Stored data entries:
== Segment start ==
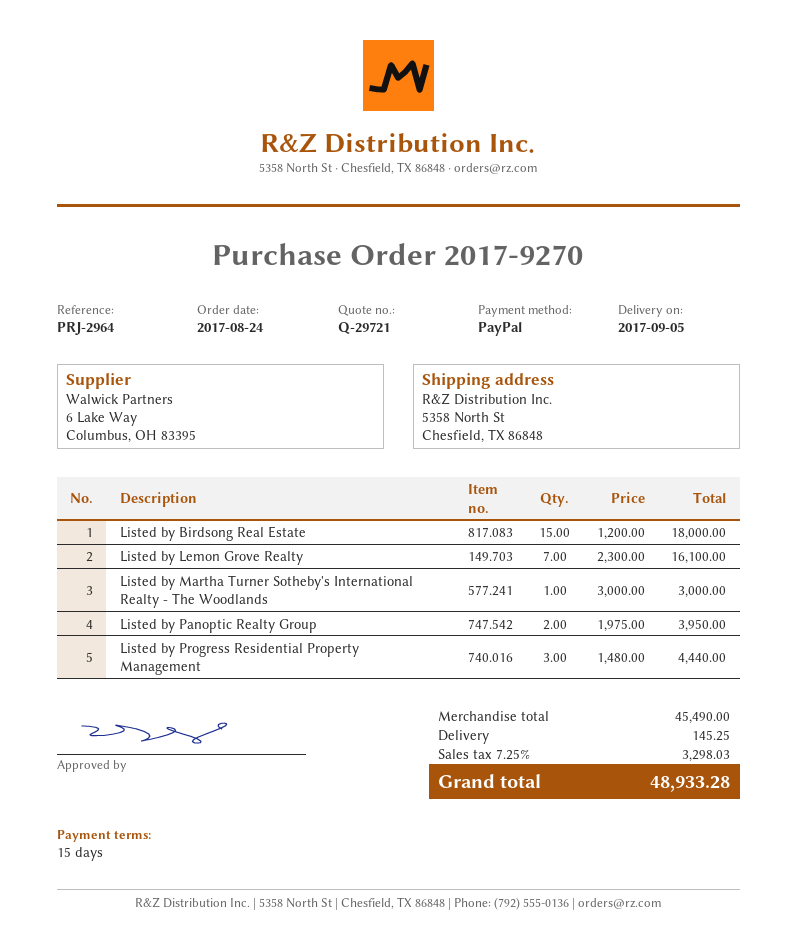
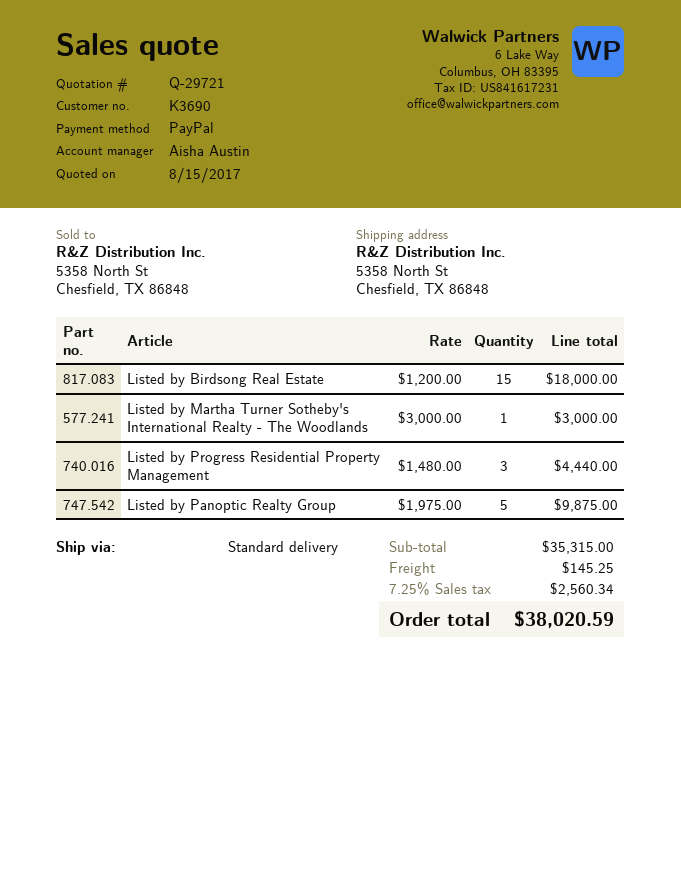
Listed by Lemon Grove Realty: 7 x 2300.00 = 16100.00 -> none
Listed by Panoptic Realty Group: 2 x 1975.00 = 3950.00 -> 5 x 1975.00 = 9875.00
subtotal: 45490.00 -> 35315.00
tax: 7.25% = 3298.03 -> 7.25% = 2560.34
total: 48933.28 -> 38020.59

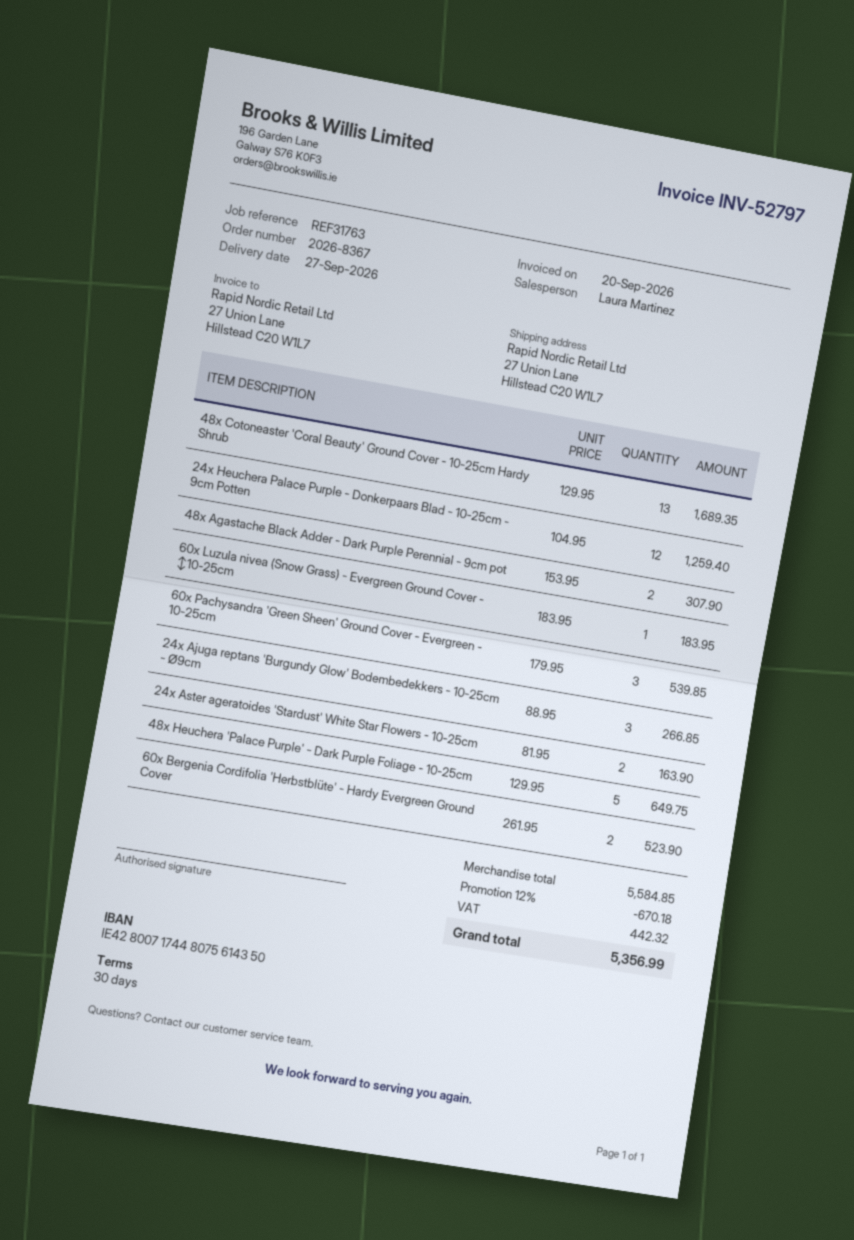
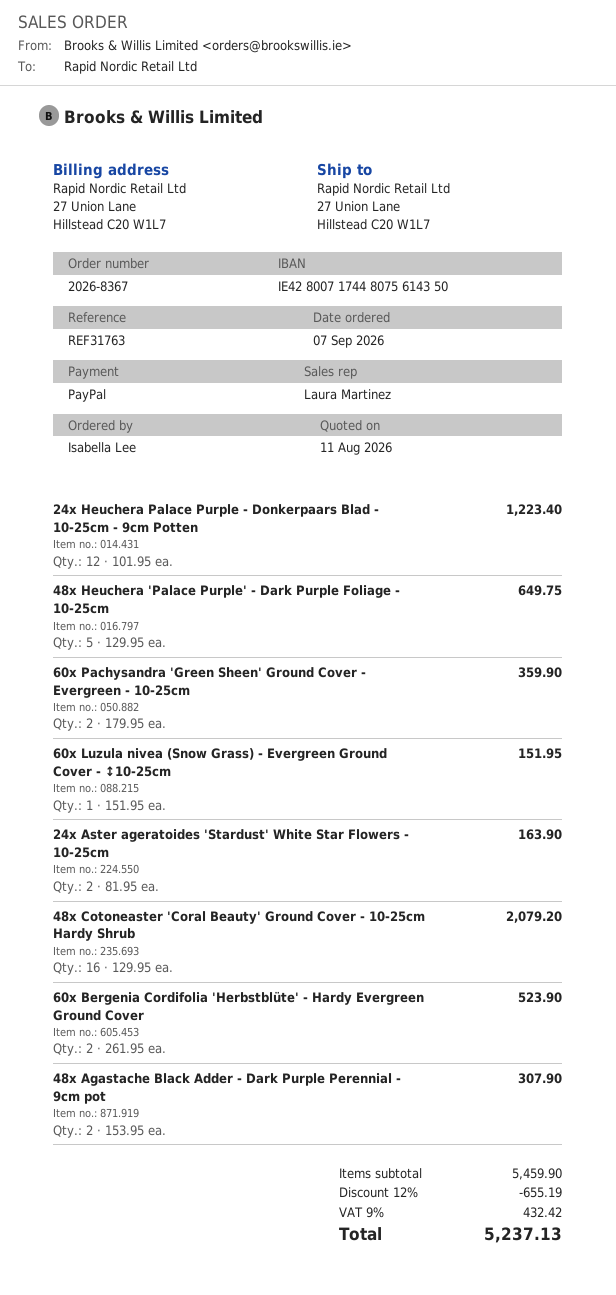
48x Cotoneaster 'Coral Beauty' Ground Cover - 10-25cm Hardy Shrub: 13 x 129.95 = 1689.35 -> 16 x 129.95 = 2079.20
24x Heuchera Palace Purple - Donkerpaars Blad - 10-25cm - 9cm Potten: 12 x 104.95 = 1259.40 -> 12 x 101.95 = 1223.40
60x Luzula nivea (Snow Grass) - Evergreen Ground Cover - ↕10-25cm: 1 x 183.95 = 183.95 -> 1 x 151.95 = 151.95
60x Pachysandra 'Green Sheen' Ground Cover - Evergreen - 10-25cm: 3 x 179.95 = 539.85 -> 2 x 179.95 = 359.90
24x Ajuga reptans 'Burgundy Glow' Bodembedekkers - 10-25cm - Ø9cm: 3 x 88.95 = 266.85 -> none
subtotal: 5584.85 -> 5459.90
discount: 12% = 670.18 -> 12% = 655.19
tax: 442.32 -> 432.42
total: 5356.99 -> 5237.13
== Segment end ==
• Try it: Write out all the entries again, word for word, and print no images.

• Problem solution:
Listed by Lemon Grove Realty: 7 x 2300.00 = 16100.00 -> none
Listed by Panoptic Realty Group: 2 x 1975.00 = 3950.00 -> 5 x 1975.00 = 9875.00
subtotal: 45490.00 -> 35315.00
tax: 7.25% = 3298.03 -> 7.25% = 2560.34
total: 48933.28 -> 38020.59

48x Cotoneaster 'Coral Beauty' Ground Cover - 10-25cm Hardy Shrub: 13 x 129.95 = 1689.35 -> 16 x 129.95 = 2079.20
24x Heuchera Palace Purple - Donkerpaars Blad - 10-25cm - 9cm Potten: 12 x 104.95 = 1259.40 -> 12 x 101.95 = 1223.40
60x Luzula nivea (Snow Grass) - Evergreen Ground Cover - ↕10-25cm: 1 x 183.95 = 183.95 -> 1 x 151.95 = 151.95
60x Pachysandra 'Green Sheen' Ground Cover - Evergreen - 10-25cm: 3 x 179.95 = 539.85 -> 2 x 179.95 = 359.90
24x Ajuga reptans 'Burgundy Glow' Bodembedekkers - 10-25cm - Ø9cm: 3 x 88.95 = 266.85 -> none
subtotal: 5584.85 -> 5459.90
discount: 12% = 670.18 -> 12% = 655.19
tax: 442.32 -> 432.42
total: 5356.99 -> 5237.13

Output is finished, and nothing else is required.